South African government makes salary offer to striking unions

The strike of 1.3 million South African government workers about salary levels shows the limits of union support for the ANC alliance and President Zuma.

Rogan Ward/Reuters
Striking hospital workers picket in front of the Albert Luthuli General Hospital in Durban on Monday, August 30. Unions representing more than 1.3 million government workers have started consulting their membership on whether they should take up a revised government salary package.

For three weeks now, South Africa’s public schools, hospitals, and other government functions have nearly ceased to function, in nationwide strikes that are as much about political power as they are about civil servant salaries.

Now there is some hope that those strikes may be about to end. Unions representing more than 1.3 million government striking workers have started consulting their membership on whether they should take up a revised government salary package. Indications are that most unions are leaning toward accepting the new offer of a 7.5 percent wage increase and R800 housing allowance, effectively bringing the strike to an end. Others say they need more time to consult with membership.

Accept the wage increase?

The National Education, Health, and Allied Workers' Union (NEHAWU) said the new offer was acceptable, but pointed out that the whole process needed the workers' mandate.

"Presently we are busy consulting our members on whether to accept the new offer or reject it. But the bottom line is that our union has come a long way fighting from 6.5 percent to 7 percent and now a 7.5 percent wage increase,” said Sizwe Pamla, NEHAWU spokesman.

He said NEHAWU's National Executive Committee views the new offer as short of the minimum demands of its members of a wage increase and housing allowance.

"A decision was then taken [Tuesday] to take the offer back to our members for their consideration," said Mr. Pamla.

On the surface, the strike of 1.3 million government workers – mainly teachers, nurses, clerks, immigration offers, and home affairs personnel – is about salary levels that place many civil servants just barely above the poverty line. But with the leadership of South Africa’s President Jacob Zuma in deep question, the many factions that make up the ruling African National Congress are using this time to show their strength and to push the ANC not only for concessions but for greater access to power.

Limit to support

The Congress of South Africa Trade Unions (COSATU) makes up the largest and most disciplined part of the ANC alliance, and one of the strongest supporters of Mr. Zuma’s candidacy for party leadership in 2007. Now, as they seek an 8.6 percent wage increase and R1,000 housing allowance – while crippling public service and leaving thousands of sick patients stranded – they are showing Zuma that their support has a limit.
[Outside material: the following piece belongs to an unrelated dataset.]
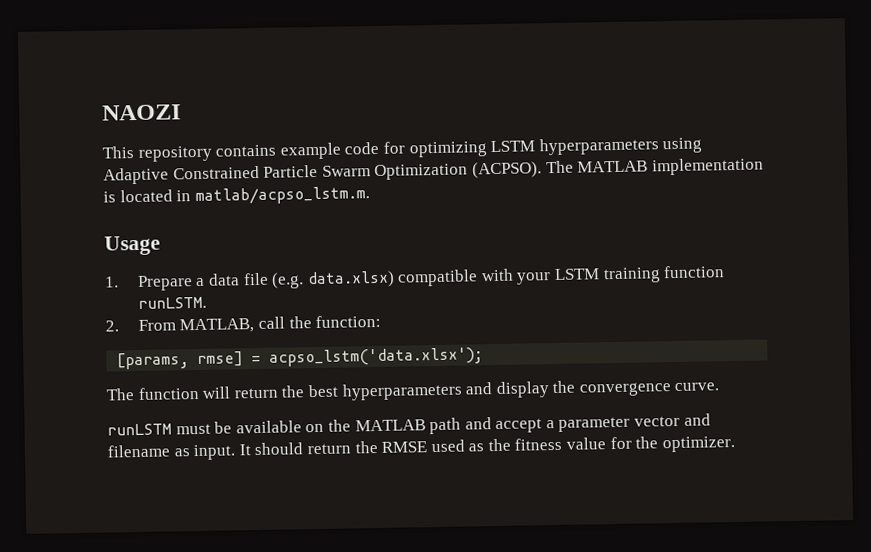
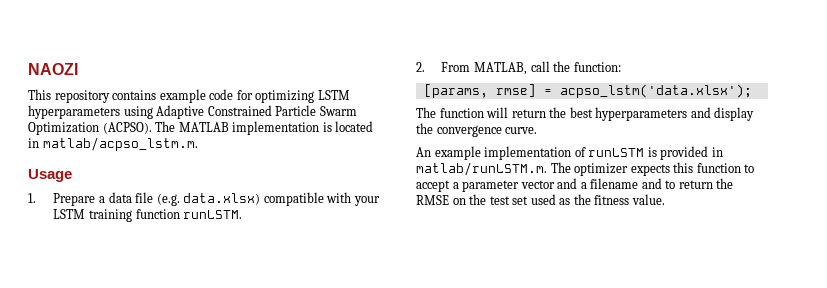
- runLSTM must be available on the MATLAB path and accept a parameter vector and filename as input. It should return the RMSE used as the fitness value for the optimizer.
+ An example implementation of runLSTM is provided in matlab/runLSTM.m. The optimizer expects this function to accept a parameter vector and a filename and to return the RMSE on the test set used as the fitness value.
COSATU, which is coordinating the strikes, said the mandate was now in the hands of its affiliate unions to take the offer to members to accepted or reject it.

"We are happy with the outcome, but once again, the ball is in our union membership’s court whether to accept the revised offer or not," said Patrick Craven, COSATU spokesman.

South African Democratic Teachers' Union (SADTU) said they would not decide until Wednesday afternoon whether they would accept the new government offer or not. SADTU deputy secretary general Nkosan Dolop said government had showed its commitment by putting a new offer on the table.

"This time government showed some seriousness and total commitment,” said Mr. Dolop.” But I can't say much at this moment because we are still consulting with our membership. They (the membership) are the ones to give us a directive whether to take it [the new offer] or leave it."

Consultation for the Public Servants Association of South Africa (PSA), a union of civil service office workers with a membership of more than 211,000, would run until Friday, said Mannie de Clerq, PSA spokesman. "We will only be able to announce our position by Friday morning," he said.

Mr. De Clerq also emphasized that the new revised offer was "a bit serious" as opposed to previous offers which were rejected by workers.